Why Confidence Matters
Not all AI data is equally reliable. A brand mentioned once in a response that appears to be hallucinated is fundamentally different from one consistently recommended across multiple AI models and multiple runs. Without a measure of confidence, you can't distinguish between signal and noise.
Consider two scenarios. In the first, ChatGPT mentions your brand once out of five runs, and neither Claude nor Gemini mentions you. In the second, all three models mention your brand on every run, in consistent positions. Both produce a "mentioned" result in raw data. But the strategic implications are completely different.
The AI Confidence score measures whether the data you're seeing is consistent and reliable enough to act on. High confidence means the observation is repeatable and cross-validated. Low confidence means you should wait for more data.
The 4 Factors
Clarify's AI Confidence score is a weighted combination of four factors:
- Stability (40%): Run-to-run consistency for the same prompt on the same model.
- Agreement (25%): Whether different AI models produce the same recommendation.
- Evidence Strength (25%): How well the raw response matches brand detection criteria.
- Parse Reliability (10%): Whether the AI response was successfully parsed.
Confidence = (Stability × 0.40) + (Agreement × 0.25) + (Evidence × 0.25) + (Parse × 0.10)
Stability
Stability measures whether the same prompt gives the same recommendation across multiple runs. It's the single most important confidence factor. Large language models use temperature and sampling parameters that introduce controlled randomness. A brand that appears in 9 out of 10 runs has high stability. A brand appearing in 2 out of 10 runs has low stability — that recommendation is fragile.
High stability (≥0.8) means the recommendation is reliable. Low stability (≤0.3) means the mention might be an artifact of randomness.
Model Agreement
When ChatGPT, Claude, and Gemini all recommend the same brand for the same prompt, that's a strong signal of genuine AI visibility. Single-model mentions may be artifacts of that specific model's training data.

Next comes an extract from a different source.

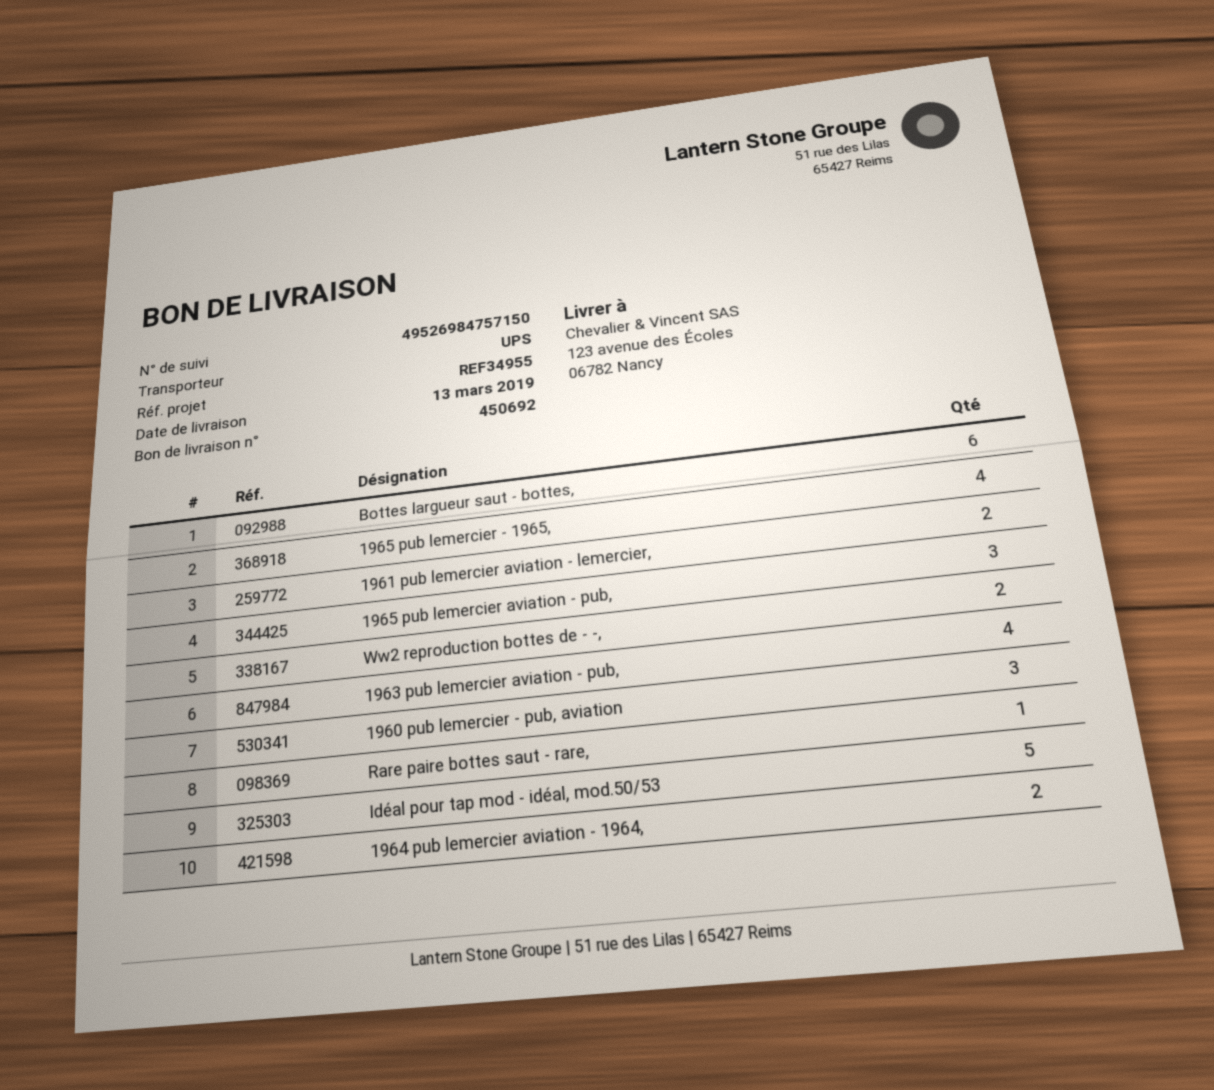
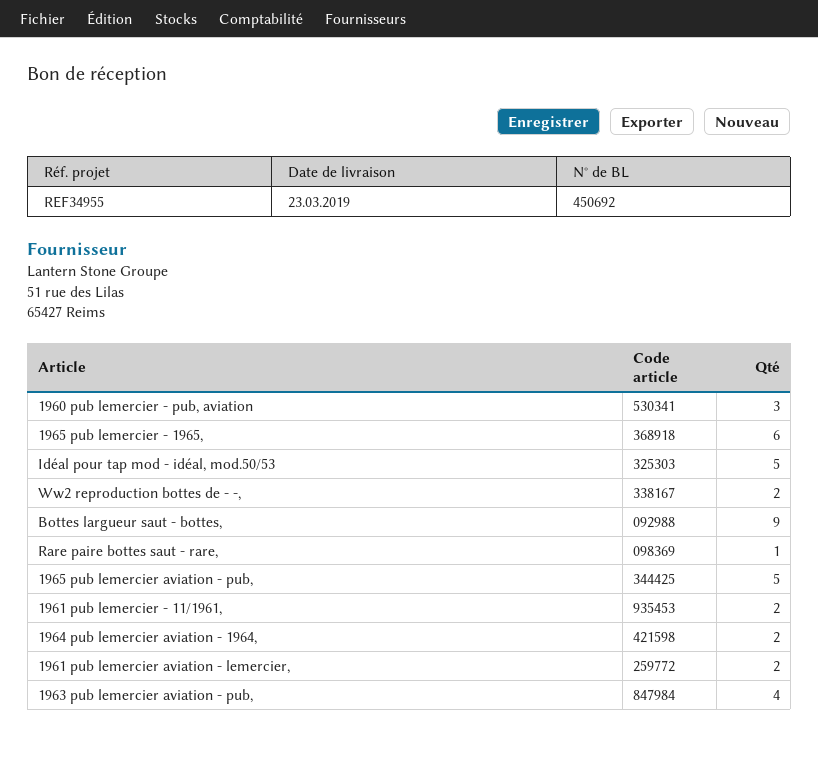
delivery date: 2019-03-13 -> 2019-03-23
Bottes largueur saut - bottes,: 6 -> 9
1965 pub lemercier - 1965,: 4 -> 6
1965 pub lemercier aviation - pub,: 3 -> 5
1961 pub lemercier - 11/1961,: none -> 2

Clarify also considers rank consistency. If all three models mention a brand but one places it at #1 and the others at #8, that's weaker agreement than if all three place it in the top 3.
Evidence Strength
Evidence Strength measures match quality:
- Exact-in-list (1.0): Exact brand name in a structured recommendation list.
- Exact-prose (0.85): Exact brand name in unstructured paragraph text.

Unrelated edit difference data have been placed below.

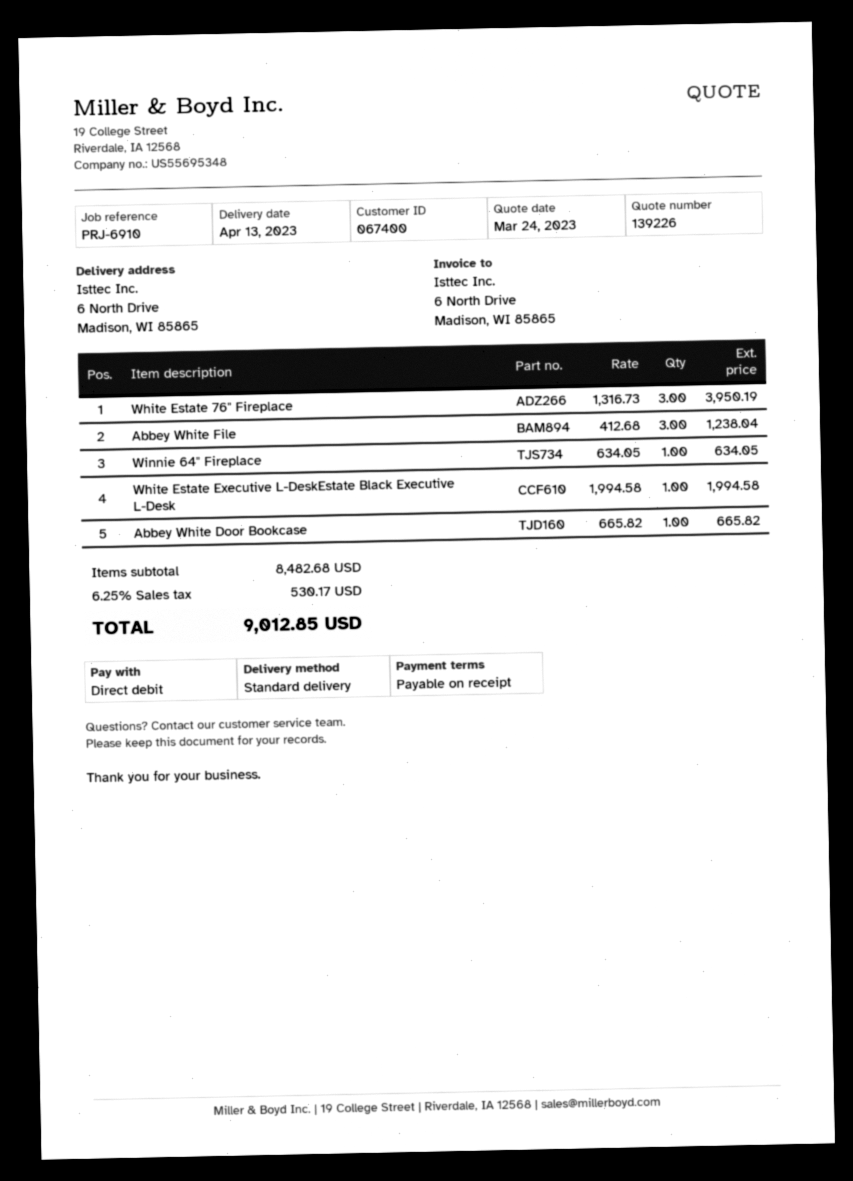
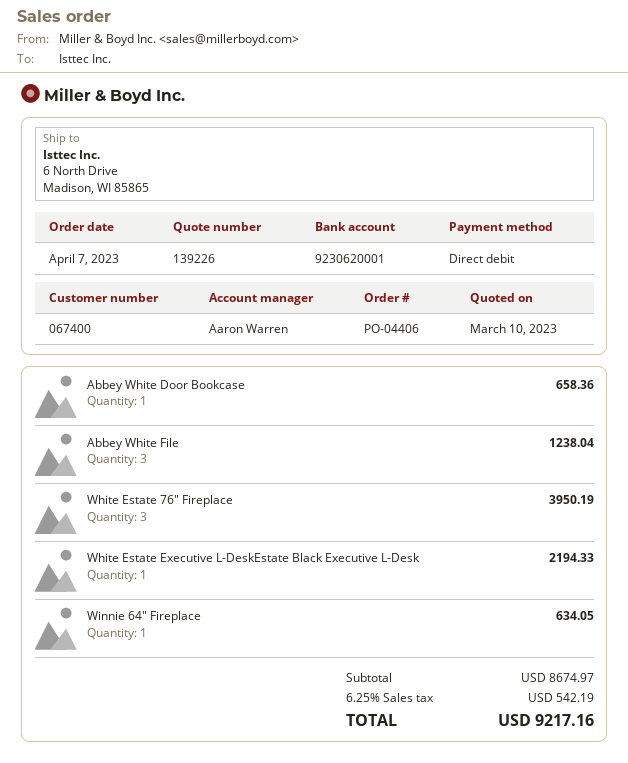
quote date: 2023-03-24 -> 2023-03-10
White Estate Executive L-DeskEstate Black Executive L-Desk: 1 for 1994.58 -> 1 for 2194.33
Abbey White Door Bookcase: 1 for 665.82 -> 1 for 658.36
subtotal: 8482.68 -> 8674.97
tax: 6.25% = 530.17 -> 6.25% = 542.19
total: 9012.85 -> 9217.16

- Alias match (0.7): A known alias or variation is matched.
- Absent-long-response (0.5): Brand not found in a long, detailed response.

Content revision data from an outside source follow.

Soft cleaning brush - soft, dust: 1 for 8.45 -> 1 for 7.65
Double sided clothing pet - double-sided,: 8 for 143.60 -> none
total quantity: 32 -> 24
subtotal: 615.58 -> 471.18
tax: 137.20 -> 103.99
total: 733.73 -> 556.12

- Absent-short-response (0.2): Brand not found in a short or truncated response.
How to Interpret Confidence
- High (≥ 0.85): Data is consistent, cross-validated, and reliable. Act on it.
- Medium (≥ 0.65): Data is mostly consistent but has some variance. Use directionally.
- Unstable (≥ 0.40): Data shows significant variance. Monitor but don't act yet.
- Noise (< 0.40): Data is too inconsistent to be meaningful. Wait for more data.
Focus optimization efforts on prompts where confidence is Medium or higher. For Unstable and Noise-level data, let them accumulate across multiple scan cycles before drawing conclusions.
Over time, you should see confidence levels improve as you build a stronger information ecosystem around your brand. Consistent, well-structured content across multiple sources tends to produce more stable, higher-confidence AI recommendations.